Monday, May 10, 2010

In the Clinton policy shop 

AP is reporting that Supreme Court nominee Elena Kagan recommended in 1997 that the Clinton White House oppose late-term abortions, during a stint in the domestic policy office.
As a White House adviser in 1997, Supreme Court nominee Elena Kagan urged then-President Bill Clinton to support a ban on late-term abortions, a political compromise that put the administration at odds with abortion rights groups.

Documents reviewed Monday by The Associated Press show Kagan encouraging Clinton to support a bill that would have banned all abortions of viable fetuses except when the physical health of the mother was at risk. The documents from Clinton's presidential library are among the first to surface in which Kagan weighs in on the thorny issue of abortion.
When working in the domestic policy shop, an advisor can conceivably take a position that he or she believes is the correct political chess move at that time, without that move reflecting 100% of the advisor's personal beliefs. Still, this news will not earn Kagan the love of lefty bloggers or commenters at sites such as firedoglake ("Elena Kagan Will Be The Most Unqualified Justice In History") or Huffpo ("...we elected Obama so that he could leave a powerful liberal legacy on the Supreme Court after his middle-of-the-road presidency was finished. We know that he let us down"), nor at Planned Parenthood or NARAL.

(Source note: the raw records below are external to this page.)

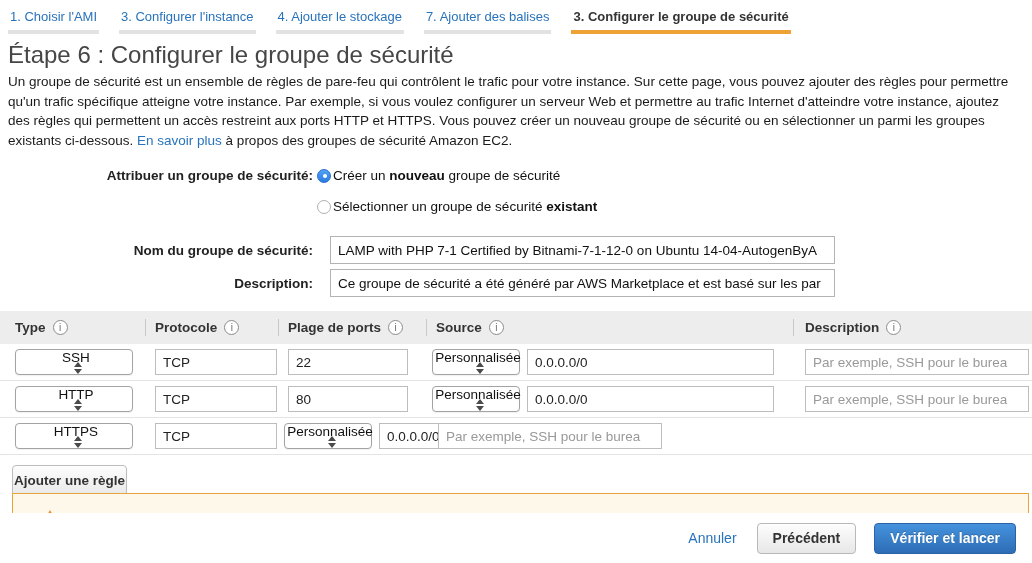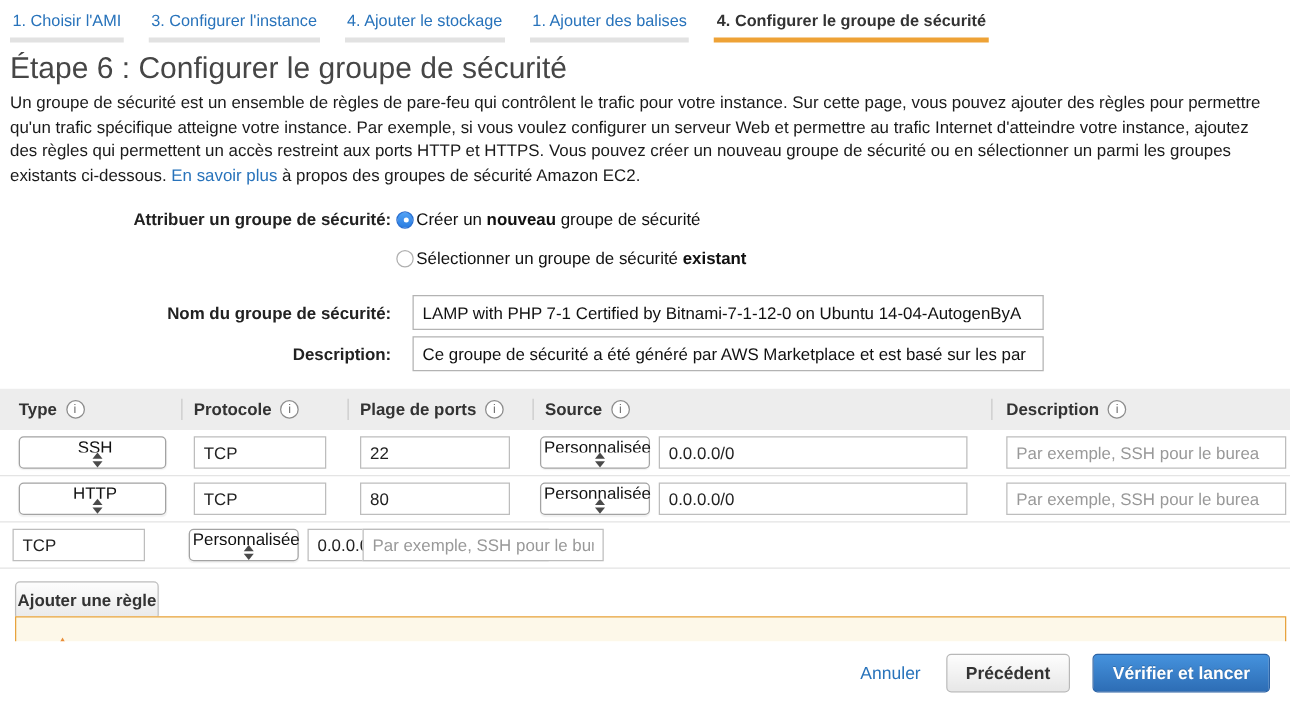--- a/index.html
+++ b/index.html
@@ -104,7 +104,7 @@
   <div class="tab">1. Choisir l'AMI</div>
   <div class="tab">3. Configurer l'instance</div>
   <div class="tab">4. Ajouter le stockage</div>
-  <div class="tab">1. Ajouter des balises</div>
+  <div class="tab">7. Ajouter des balises</div>
   <div class="tab active">4. Configurer le groupe de sécurité</div>
 </div>
 

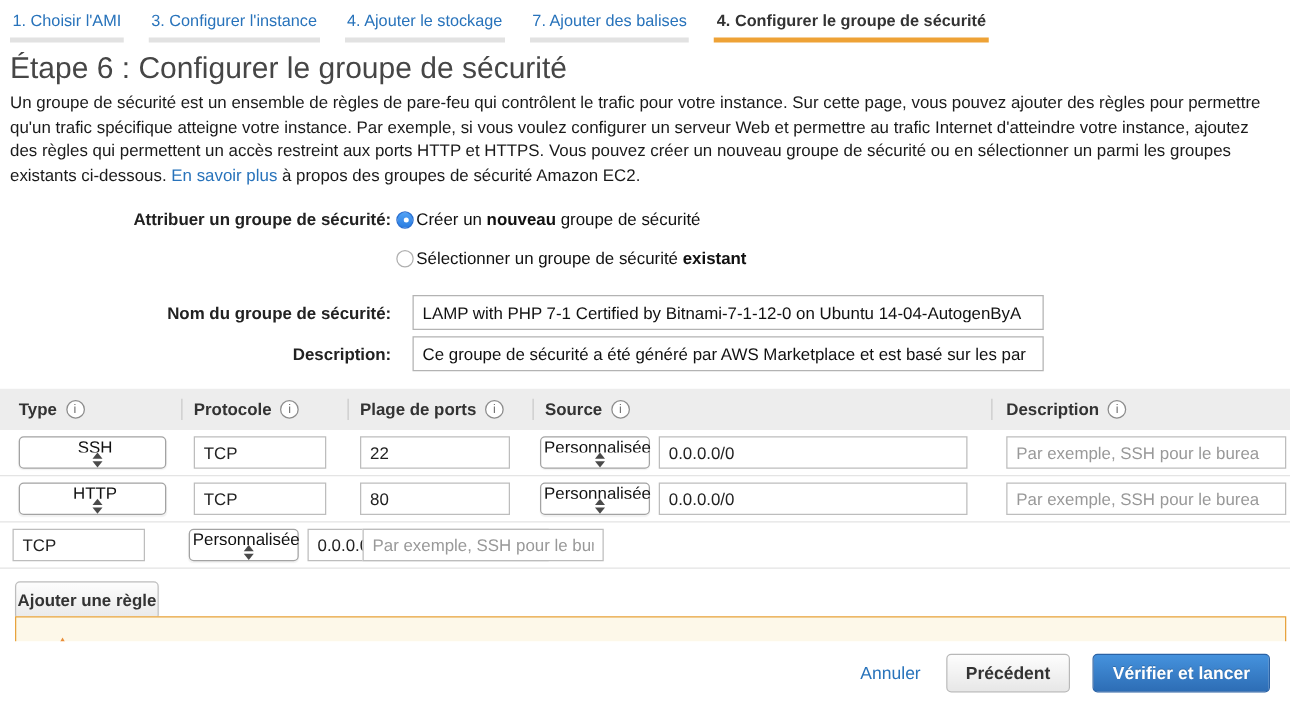--- a/index.html
+++ b/index.html
@@ -105,7 +105,7 @@
   <div class="tab">3. Configurer l'instance</div>
   <div class="tab">4. Ajouter le stockage</div>
   <div class="tab">7. Ajouter des balises</div>
-  <div class="tab active">4. Configurer le groupe de sécurité</div>
+  <div class="tab active">3. Configurer le groupe de sécurité</div>
 </div>
 
 <h1 class="page-title">Étape 6 : Configurer le groupe de sécurité</h1>

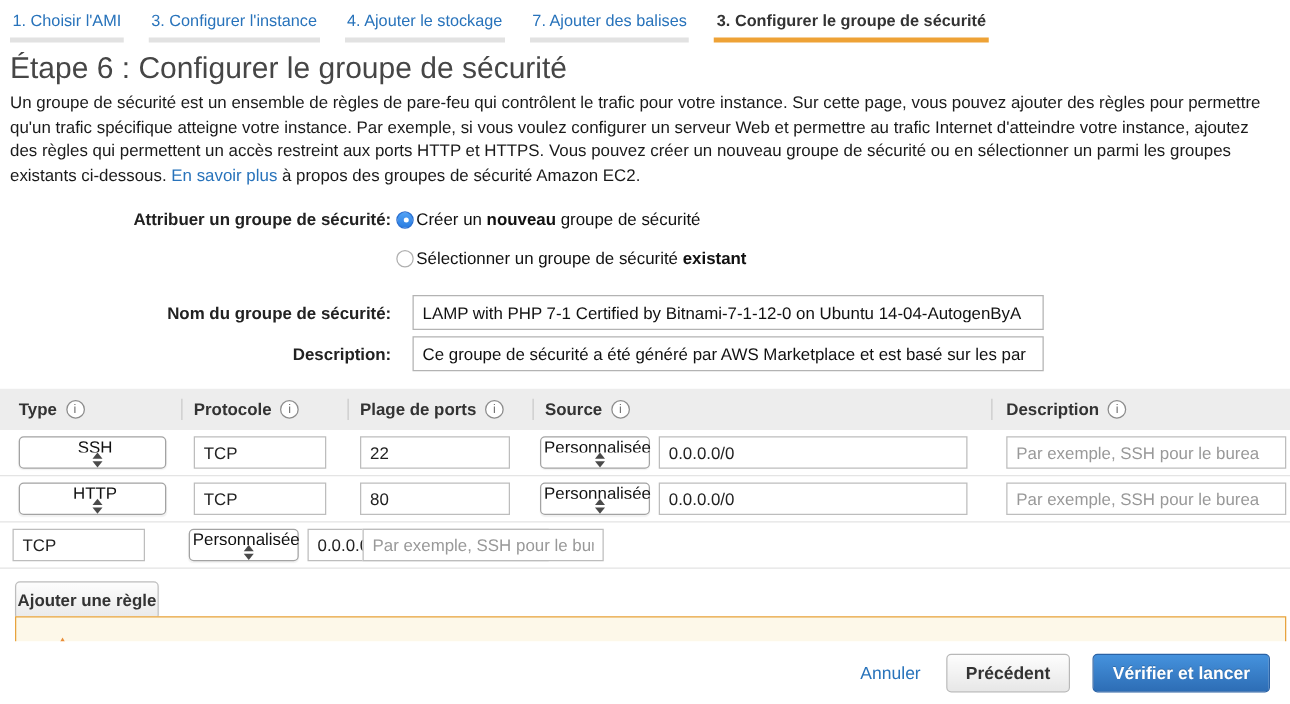--- a/index.html
+++ b/index.html
@@ -68,7 +68,7 @@
 
   .cell input { height:26px; border:1px solid #bdbdbd; font-family:"Liberation Sans",sans-serif;
     font-size:13.5px; color:#222; padding:0 7px; background:#fff; }
-  .proto-input { width:106px; }
+  .proto-input { width:122px; }
   .port-input { width:120px; }
   .src-input { width:247px; }
   .desc-input { width:224px; }

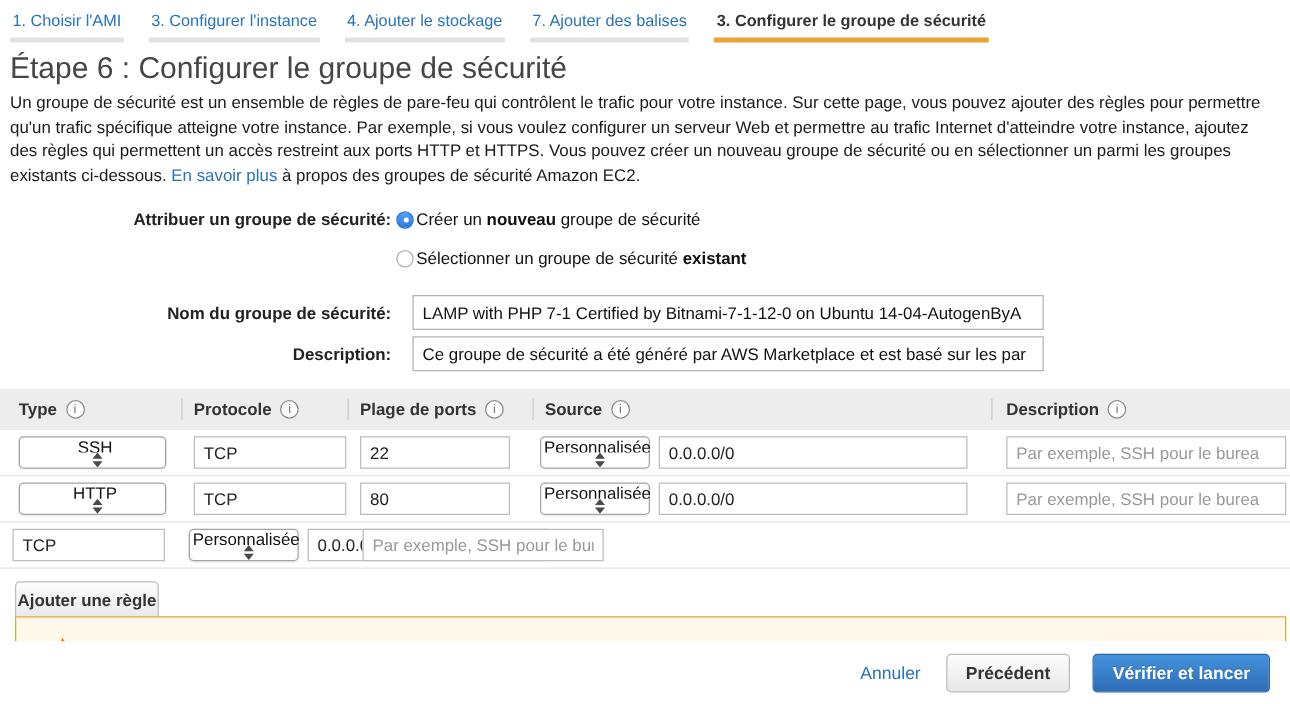--- a/index.html
+++ b/index.html
@@ -225,6 +225,15 @@
   </div>
 
   <div class="tgrid trow">
+    <div class="cell c1">
+        <div class="sel type-sel">
+          <span class="sel-text">HTTPS</span>
+          <span class="stepper">
+            <span class="arr-up"></span>
+            <span class="arr-down"></span>
+          </span>
+        </div>
+      </div>
     <div class="cell">
         <input class="proto-input" type="text" value="TCP" style="">
       </div>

The Kagan nomination has resulted in acute disappointment in many segments of the vanguard of the Left. This is genuine, not a ruse, and centrists and conservatives should note it well. While nobody should be under the illusion that a Justice Kagan will vote most of the time with Justice Scalia (she knows him through the Harvard Law School connection) or Justice Alito, I think it is unlikely that she would issue rulings throughout her career in the manner of Justice Douglas or Justice Goldberg (both ranked in the top 5 "Least Conservative Justices"). Conservative legal scholars can push for a Republican filibuster, and the military recruiting issue at Harvard may gain some temporary traction (and, hey, it's not as if the Marines were going to be recruiting combat infantry officers at the law school over the past decade or so) but the practical aspect of a filibuster is that it requires the votes of both Senator Collins and Senator Snowe from Maine.